Thursday, September 20, 2012

I'll have another. . . disappointment


Sept. 20, 2012

Diary of some writer or other, somebody I don't even know but have seen in the mirror a few times

 
 
(I thought this was worth quoting, even if it's totally irrelevant to anyone else but me.)

It’s as if I can’t think too closely about my life because if I do, I see the emptiness. The failure. The promise not fulfilled. I know I am not the only writer facing this, or at least I hope so. I found a blog post yesterday that said due to financial necessity, literary fiction  has been largely handed back to the literary presses, making it harder for writers because the literary presses must be inundated with stuff. I would imagine at least 80% of it is totally unpublishable, so if you don’t grab them immediately you’re lost.
 
 
 
 
One agent I tried to contact would only read the first 3 pages of my novel.  Her response was, "It just didn't seem to be going anywhere." It killed me, but it told me something about the reality of publishing now.  My hopes for my third novel are in ruins. None of it worked, nobody was interested, and I was crushed because I was *sure* this one would work, bigger than the last 2 combined, maybe even really big.
 
I feel like a total fool for contacting these people, but what could I do? Everyone constantly tells me to “make contacts”, then when I try to, I look stupid and/or desperate. I don’t know how to do it effectively. I’m told all sorts of conflicting things: be outlandish, wear an orange shirt with suspenders and a rainbow wig, and carry one of those honking Harpo Marx things; DON’T be outlandish, wear a three-piece suit and a Smart Phone balanced on your head. Make yourself indispensible, provide certain services, discreetly.  Probably that last one would work best.
 
 
 
 
It could be I am perceived as too old and over the hill, as publishers now want sexy, smoky dust-jacket photos, young women with long hair and a sultry, pouty, “I don’t care if my book sells or not” expression. (I've seen numerous articles about this, but if *I* say it, everyone is horrified I would even think such an awful thing. Oops, there goes my last chance: no one wants to publish anyone spreading such lies just because she's bitter, and too old.) And if you're a graduate of the UBC Creative Writing program, you're practically a shoo-in. I was also told - the identity of this person is forever locked in the vault of my most useful information - that if you're a woman of colour, it really doesn't matter what you write, so long as you write.

 
The problem is, the more queries and manuscripts you send out and have rejected, the worse you look.
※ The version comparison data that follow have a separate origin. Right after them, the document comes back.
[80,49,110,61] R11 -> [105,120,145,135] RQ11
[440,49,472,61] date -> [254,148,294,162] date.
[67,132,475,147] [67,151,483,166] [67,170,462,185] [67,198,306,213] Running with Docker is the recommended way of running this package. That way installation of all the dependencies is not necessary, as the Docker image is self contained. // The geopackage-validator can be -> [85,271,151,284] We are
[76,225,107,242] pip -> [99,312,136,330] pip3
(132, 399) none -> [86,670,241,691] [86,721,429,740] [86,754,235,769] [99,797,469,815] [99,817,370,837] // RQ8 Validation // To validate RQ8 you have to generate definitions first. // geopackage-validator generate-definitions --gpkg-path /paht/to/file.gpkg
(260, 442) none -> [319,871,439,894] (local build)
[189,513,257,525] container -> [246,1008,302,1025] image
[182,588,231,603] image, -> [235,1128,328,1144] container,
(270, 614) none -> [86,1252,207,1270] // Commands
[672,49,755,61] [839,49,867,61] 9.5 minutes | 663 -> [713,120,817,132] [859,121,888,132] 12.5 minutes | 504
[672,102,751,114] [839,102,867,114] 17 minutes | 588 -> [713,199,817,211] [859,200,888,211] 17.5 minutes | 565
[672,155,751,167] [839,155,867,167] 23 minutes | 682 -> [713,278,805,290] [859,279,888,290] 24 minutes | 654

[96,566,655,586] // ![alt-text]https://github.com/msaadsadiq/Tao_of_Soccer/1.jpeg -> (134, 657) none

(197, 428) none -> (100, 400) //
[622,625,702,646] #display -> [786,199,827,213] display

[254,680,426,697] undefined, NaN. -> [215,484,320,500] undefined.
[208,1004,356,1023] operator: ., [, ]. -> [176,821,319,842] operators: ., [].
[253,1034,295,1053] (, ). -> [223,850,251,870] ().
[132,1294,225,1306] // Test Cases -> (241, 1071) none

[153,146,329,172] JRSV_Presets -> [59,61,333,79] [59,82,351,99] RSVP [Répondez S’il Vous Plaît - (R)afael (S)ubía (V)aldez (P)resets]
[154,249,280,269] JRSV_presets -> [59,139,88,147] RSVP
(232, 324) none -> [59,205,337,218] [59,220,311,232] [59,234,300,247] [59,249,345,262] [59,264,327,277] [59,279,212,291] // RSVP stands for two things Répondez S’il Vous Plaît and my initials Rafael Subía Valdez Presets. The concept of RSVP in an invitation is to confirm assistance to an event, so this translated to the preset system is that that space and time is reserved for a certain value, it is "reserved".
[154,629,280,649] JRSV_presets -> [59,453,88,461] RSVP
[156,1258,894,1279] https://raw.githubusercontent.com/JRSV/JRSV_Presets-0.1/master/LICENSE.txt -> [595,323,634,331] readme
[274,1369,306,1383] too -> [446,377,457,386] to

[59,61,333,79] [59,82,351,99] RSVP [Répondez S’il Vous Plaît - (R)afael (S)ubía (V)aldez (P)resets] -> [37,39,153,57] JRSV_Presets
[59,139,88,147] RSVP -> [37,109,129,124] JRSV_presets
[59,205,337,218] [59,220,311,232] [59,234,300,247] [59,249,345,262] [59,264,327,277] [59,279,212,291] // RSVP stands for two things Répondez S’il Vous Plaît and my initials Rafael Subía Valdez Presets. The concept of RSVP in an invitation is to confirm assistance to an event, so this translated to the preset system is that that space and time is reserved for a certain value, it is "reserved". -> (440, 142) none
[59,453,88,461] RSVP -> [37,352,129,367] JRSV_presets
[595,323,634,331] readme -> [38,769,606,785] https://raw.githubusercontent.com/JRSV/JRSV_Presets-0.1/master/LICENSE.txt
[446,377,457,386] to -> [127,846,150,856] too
After a while you’ve used up all your chances, you're perceived as a pest and a failure and a wanna-be, and - then what? 
 
 
 
 
So why am I even thinking of this? To keep up my hope, which you're supposed to do, I suppose.  But I get ahead of myself. I dream too much, and none of it comes true. Then my heart breaks, over and over and over again. Jesus, can I have just *one* more book out, even another failure? Can I do this, am I allowed?  I can’t write another one, it’s not in me to have a big stack of unpublished work that will never see the light of day because all the presses in Canada now see my work and think, "Oh, no, not HER again." (Get out the form rejection letters.) To come crawling like that, and have the door slammed in my face for the 1000th time - it’s embarrassing, they will be embarrassed for me.
 
It's not as if I've never done this. If anyone calls me "aspiring", I will choke them to death. I won't quote the reviews for my first two novels, except to say about 90% of them were positive, some of them glowing. Some of them even popped up in places which had never received a review copy, such as the U. S. My second novel won a New York City Book Festival award. Big, fat, hairy deal: this meant NOTHING when I tried to get some attention for my Harold Lloyd novel, The Glass Character.
 
 
 
 
Part of the reason might be the fact that no one in Canada has ever heard of Harold Lloyd. There are thousands of small publishers in the U. S. , but that's just the trouble: thousands. . . where do I start? Taking random stabs is a very bad idea because with that many options, you can go on stabbing for years and years without getting anywhere, meanwhile spending vast amounts of time, money, and hope.
 
Not that I haven't tried a few stunts outside the box. I tried to contact Rich Correll, who was like a second son to Harold Lloyd and one of this closest friends. Never got a response.  I sent emails to Harold Lloyd Entertainment, whose CEO is Suzanne Lloyd, Harold's granddaughter (whom Harold raised like a daughter). No dice, only a polite reply. Mostly my attempts were brushed off like dandruff or ignored altogether.
 
I will never get over my bitter disappointment that my talent was never used. You choke on it if you don’t find a way to use it, if you just stick it in a drawer and never look at it again. I used to believe in God, but now I see that it was something like a horse race where you pick the lucky numbers, then stand beside the race-track pumping your fists up and down and shouting, “Go, go, go!” Just like the brief, flukey, heartbreaking career of I’ll Have Another. Yet another "also-ran".



 
But I WILL have another, another disappointment, another heart-crush, because it seems the fates have decreed I haven’t had enough of them. I will never get over this because I do not WANT to get over my life’s work, what I was destined to do from the beginning!